- Try it -
Once the line with "reference: PRJ-7081 -> PRJ-7381" is found, write it out along with each later line exactly, through the end of the entries, skipping every picture.

- Dataset records -
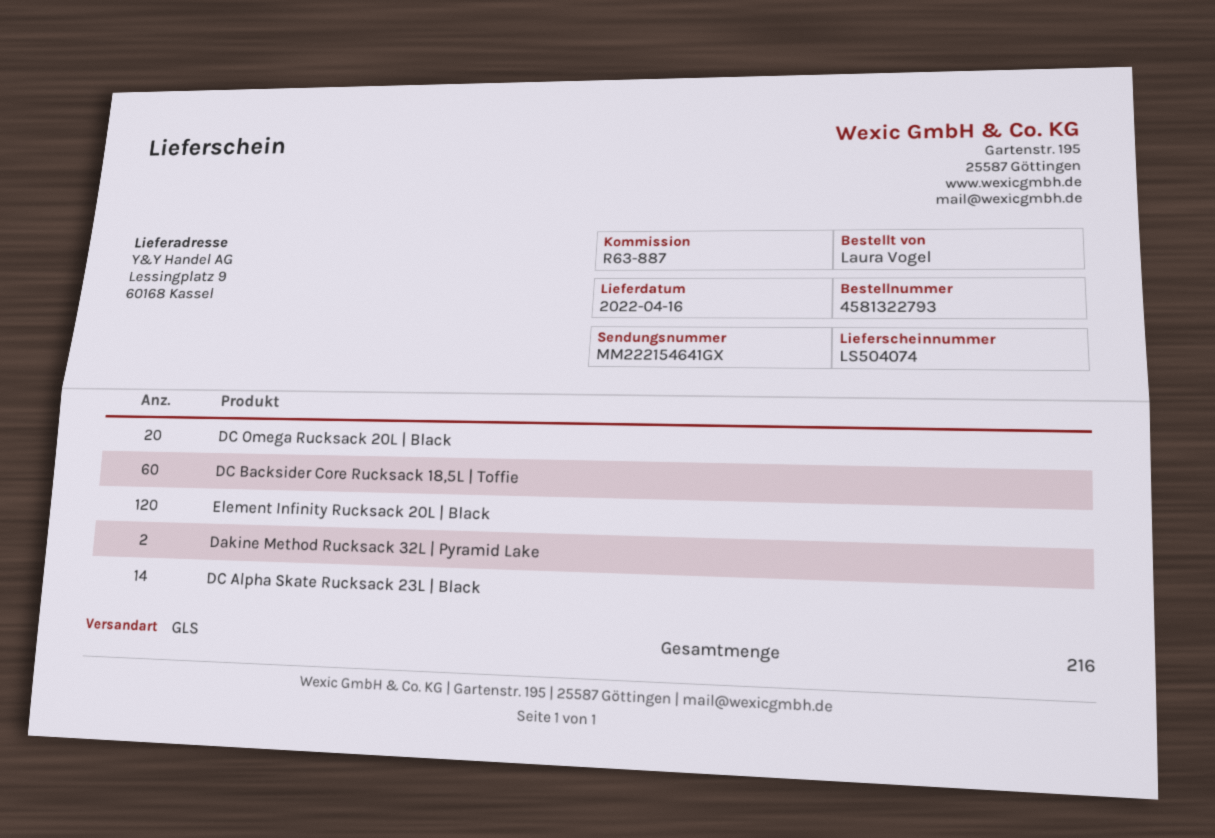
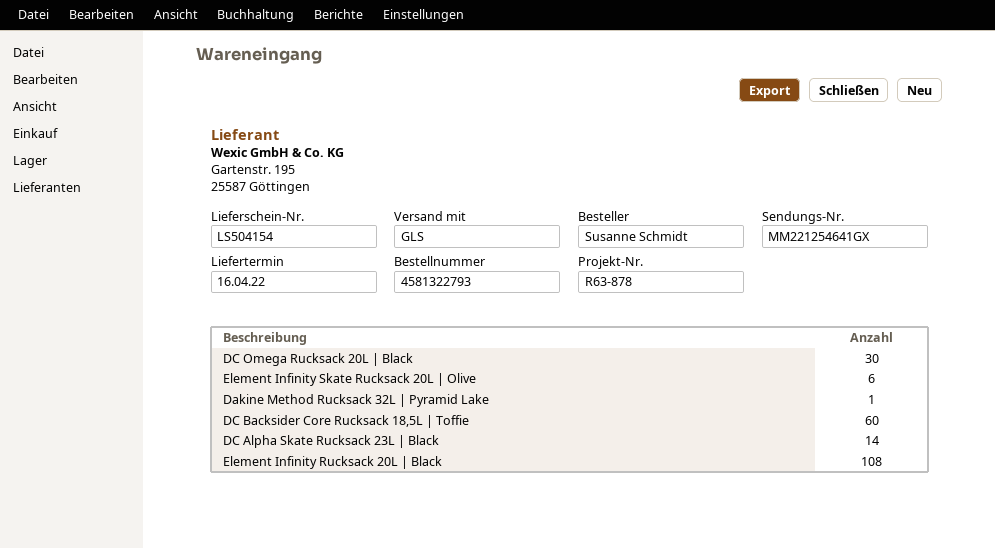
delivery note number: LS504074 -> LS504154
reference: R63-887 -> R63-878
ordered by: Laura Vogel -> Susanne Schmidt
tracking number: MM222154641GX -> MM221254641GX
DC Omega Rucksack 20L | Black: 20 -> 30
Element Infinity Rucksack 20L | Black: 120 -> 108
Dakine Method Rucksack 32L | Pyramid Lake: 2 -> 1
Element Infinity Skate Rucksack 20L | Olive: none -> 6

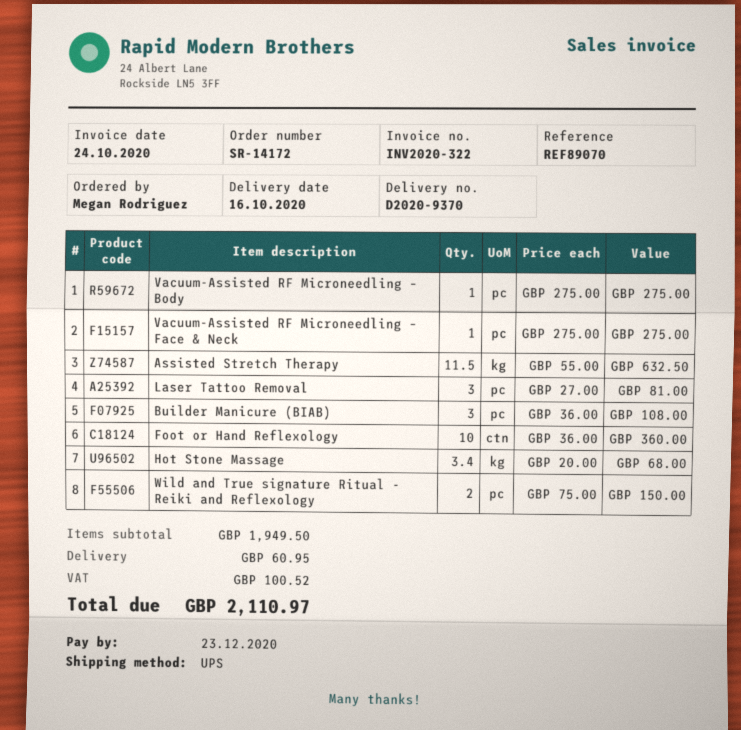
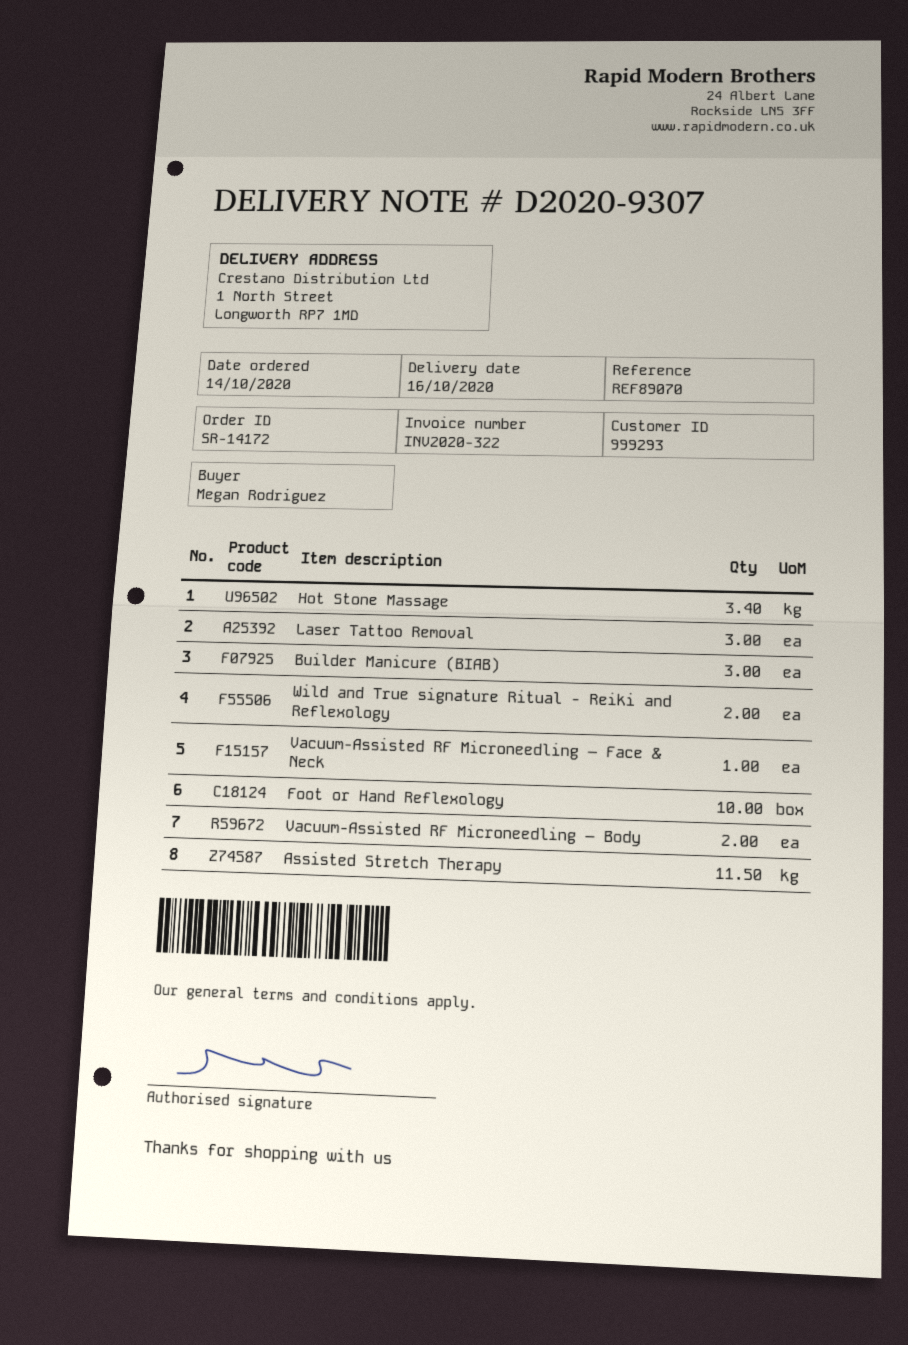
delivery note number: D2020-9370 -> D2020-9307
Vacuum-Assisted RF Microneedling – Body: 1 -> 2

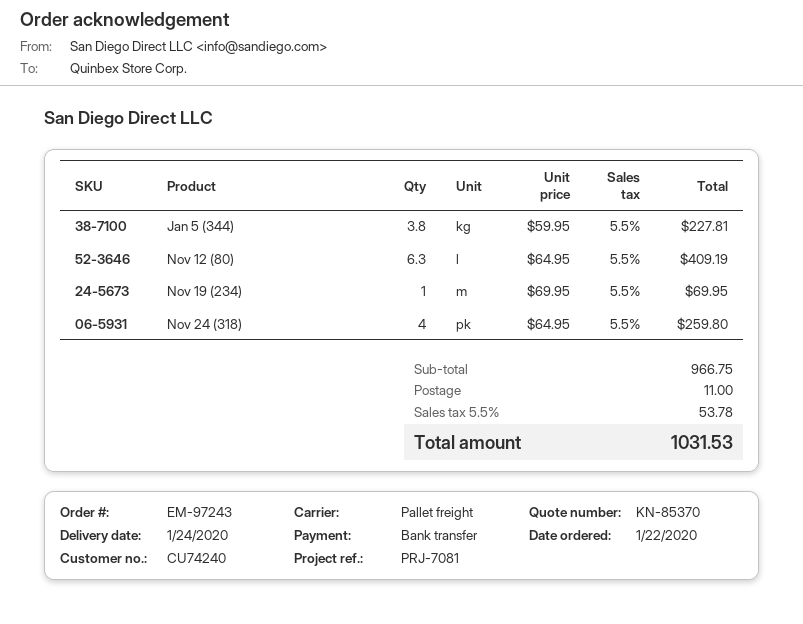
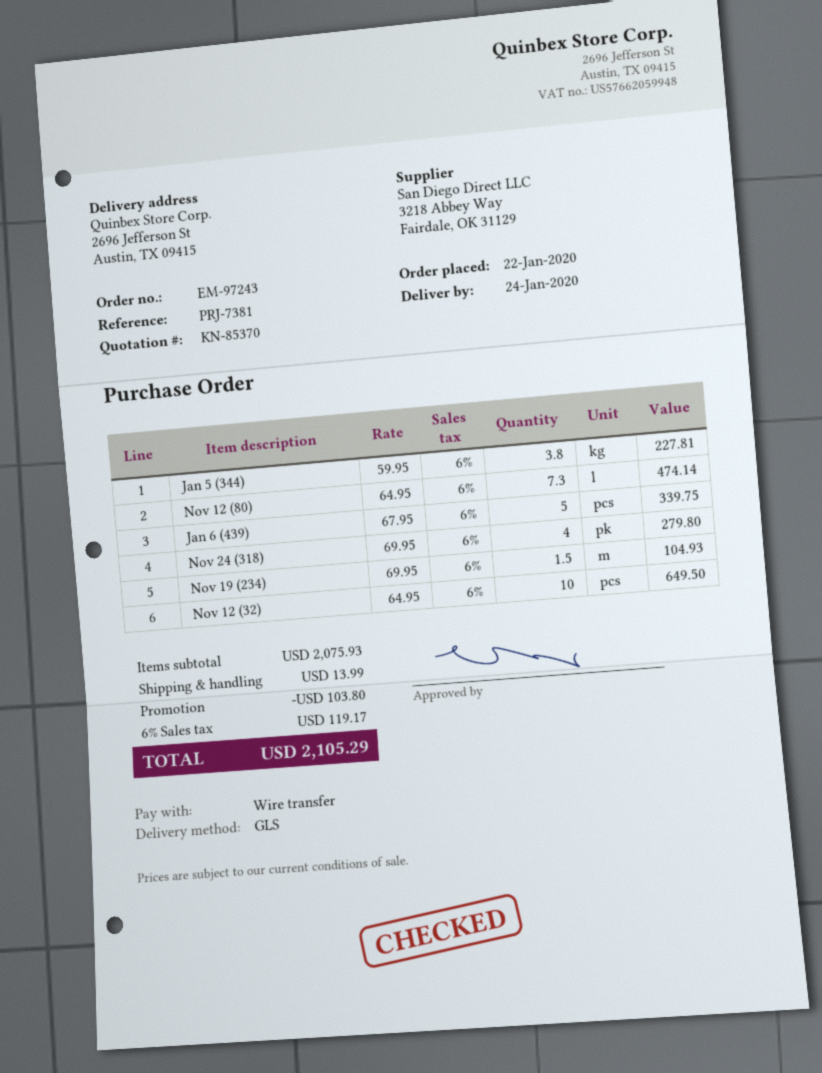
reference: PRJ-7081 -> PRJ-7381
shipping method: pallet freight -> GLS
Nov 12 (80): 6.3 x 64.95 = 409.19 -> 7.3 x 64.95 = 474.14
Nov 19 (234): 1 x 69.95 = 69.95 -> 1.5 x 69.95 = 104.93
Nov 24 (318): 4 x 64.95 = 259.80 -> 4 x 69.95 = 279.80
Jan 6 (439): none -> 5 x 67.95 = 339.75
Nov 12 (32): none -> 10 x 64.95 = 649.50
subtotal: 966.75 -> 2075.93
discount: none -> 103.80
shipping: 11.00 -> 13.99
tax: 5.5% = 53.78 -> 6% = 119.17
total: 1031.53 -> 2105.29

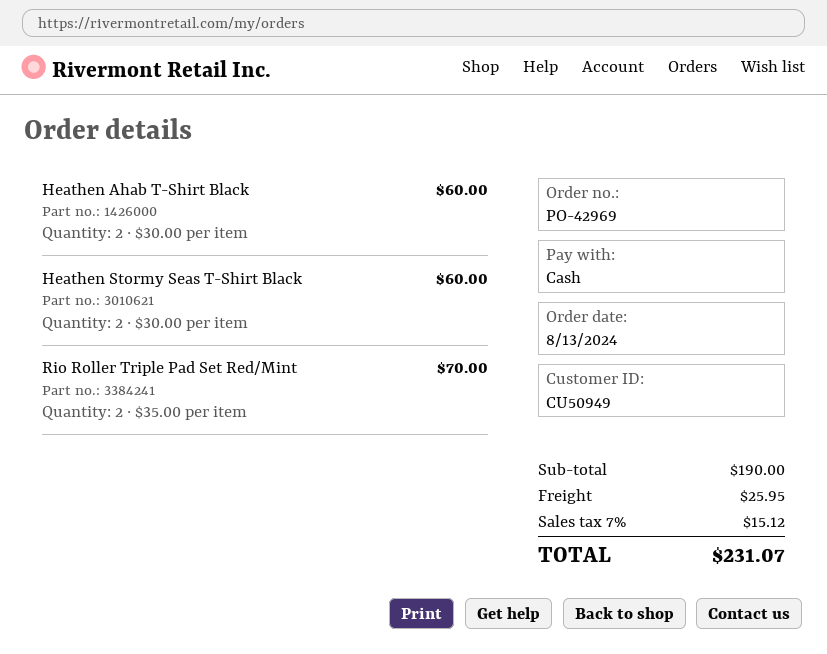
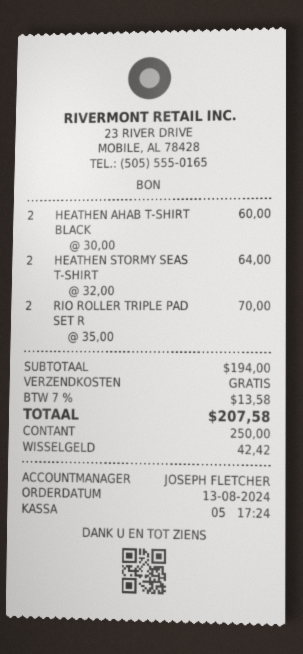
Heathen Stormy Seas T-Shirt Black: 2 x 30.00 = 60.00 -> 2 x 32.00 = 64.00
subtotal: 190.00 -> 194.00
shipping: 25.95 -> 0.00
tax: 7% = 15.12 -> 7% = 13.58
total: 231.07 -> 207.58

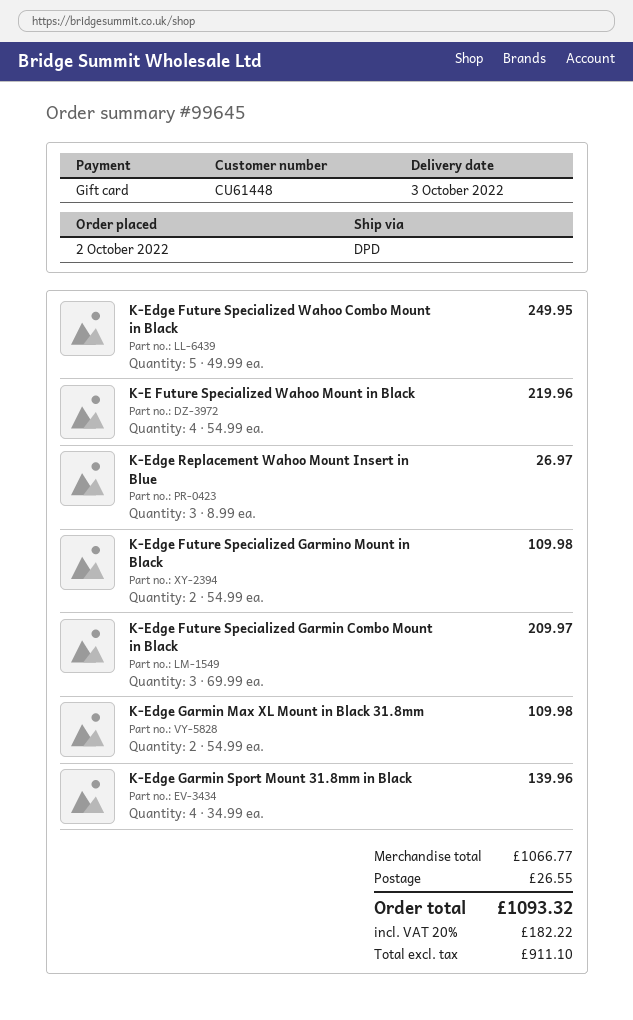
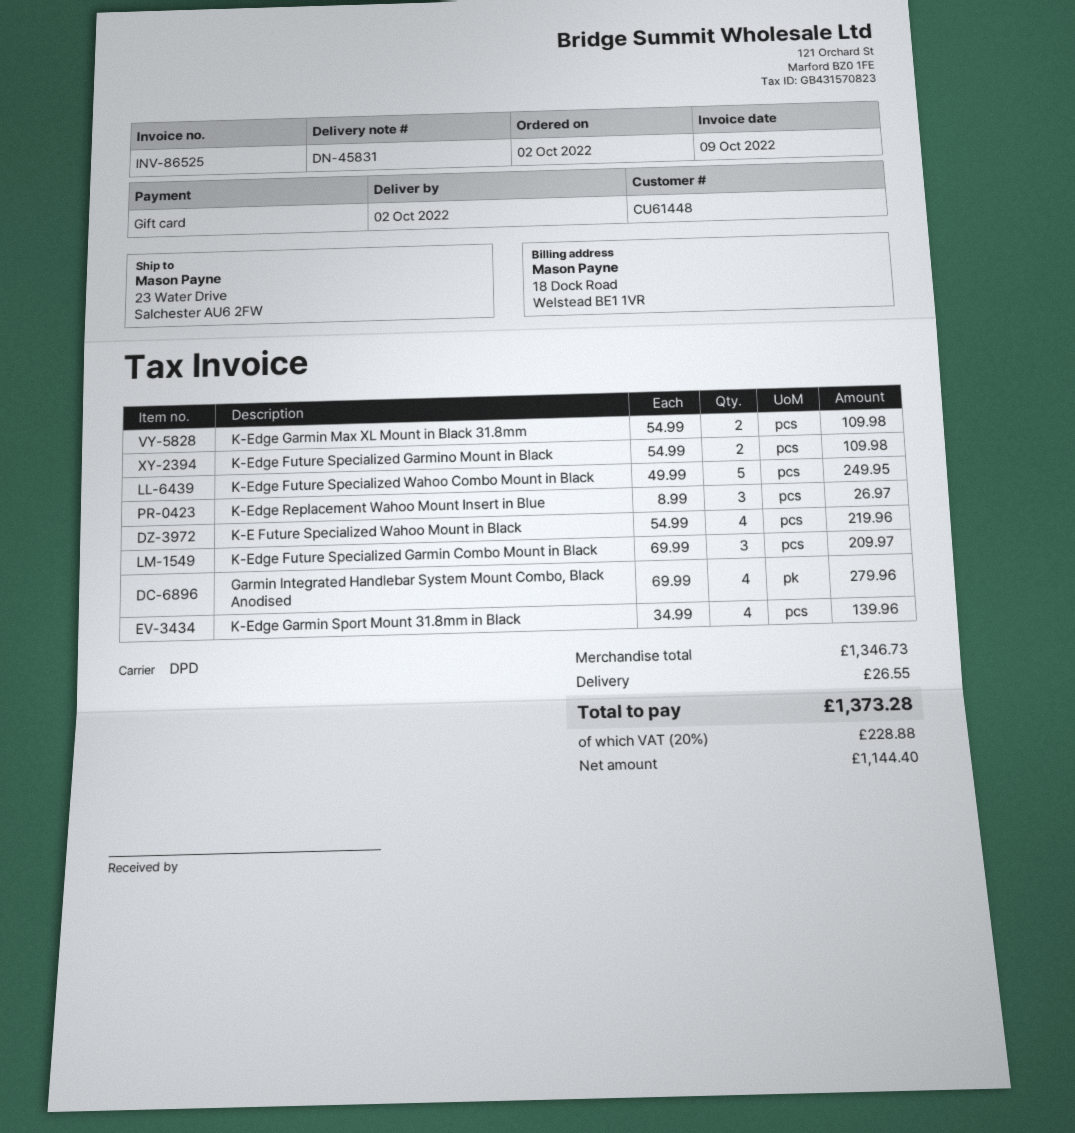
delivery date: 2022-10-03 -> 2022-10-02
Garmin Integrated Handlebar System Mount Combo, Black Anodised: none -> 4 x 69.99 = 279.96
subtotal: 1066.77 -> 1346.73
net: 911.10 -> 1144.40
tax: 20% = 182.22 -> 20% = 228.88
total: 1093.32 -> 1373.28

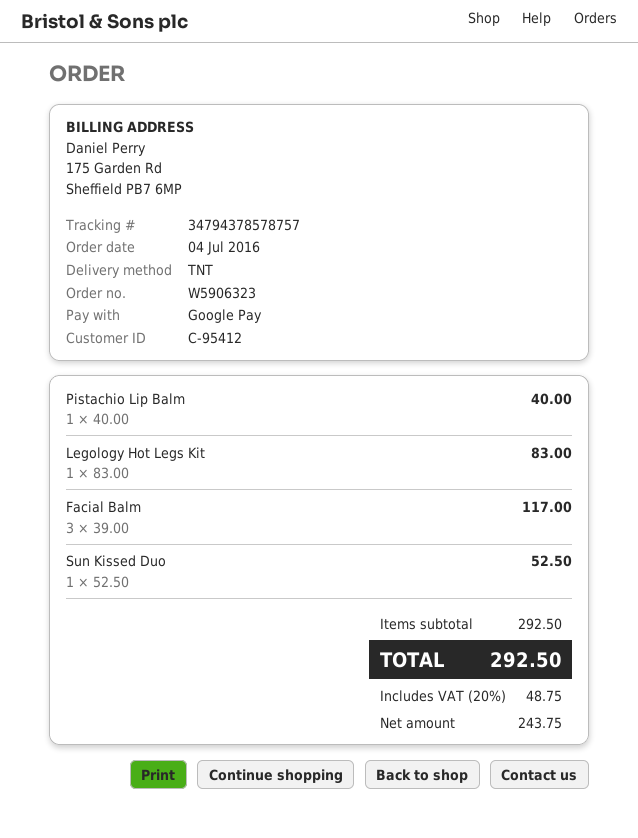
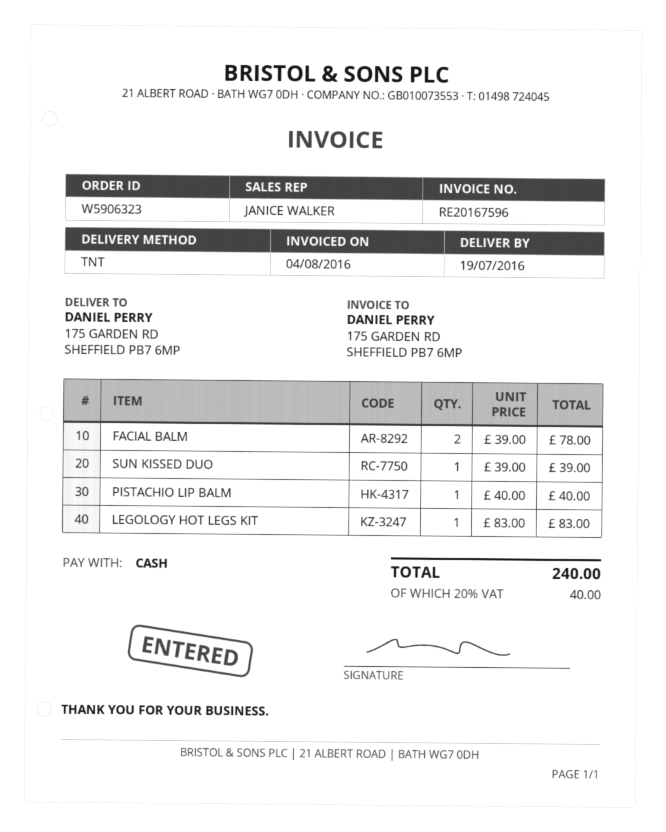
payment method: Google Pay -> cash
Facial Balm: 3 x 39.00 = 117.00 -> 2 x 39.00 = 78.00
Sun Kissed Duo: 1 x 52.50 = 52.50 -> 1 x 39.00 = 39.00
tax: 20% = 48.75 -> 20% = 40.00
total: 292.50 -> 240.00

- Response area -
reference: PRJ-7081 -> PRJ-7381
shipping method: pallet freight -> GLS
Nov 12 (80): 6.3 x 64.95 = 409.19 -> 7.3 x 64.95 = 474.14
Nov 19 (234): 1 x 69.95 = 69.95 -> 1.5 x 69.95 = 104.93
Nov 24 (318): 4 x 64.95 = 259.80 -> 4 x 69.95 = 279.80
Jan 6 (439): none -> 5 x 67.95 = 339.75
Nov 12 (32): none -> 10 x 64.95 = 649.50
subtotal: 966.75 -> 2075.93
discount: none -> 103.80
shipping: 11.00 -> 13.99
tax: 5.5% = 53.78 -> 6% = 119.17
total: 1031.53 -> 2105.29

Heathen Stormy Seas T-Shirt Black: 2 x 30.00 = 60.00 -> 2 x 32.00 = 64.00
subtotal: 190.00 -> 194.00
shipping: 25.95 -> 0.00
tax: 7% = 15.12 -> 7% = 13.58
total: 231.07 -> 207.58

delivery date: 2022-10-03 -> 2022-10-02
Garmin Integrated Handlebar System Mount Combo, Black Anodised: none -> 4 x 69.99 = 279.96
subtotal: 1066.77 -> 1346.73
net: 911.10 -> 1144.40
tax: 20% = 182.22 -> 20% = 228.88
total: 1093.32 -> 1373.28

payment method: Google Pay -> cash
Facial Balm: 3 x 39.00 = 117.00 -> 2 x 39.00 = 78.00
Sun Kissed Duo: 1 x 52.50 = 52.50 -> 1 x 39.00 = 39.00
tax: 20% = 48.75 -> 20% = 40.00
total: 292.50 -> 240.00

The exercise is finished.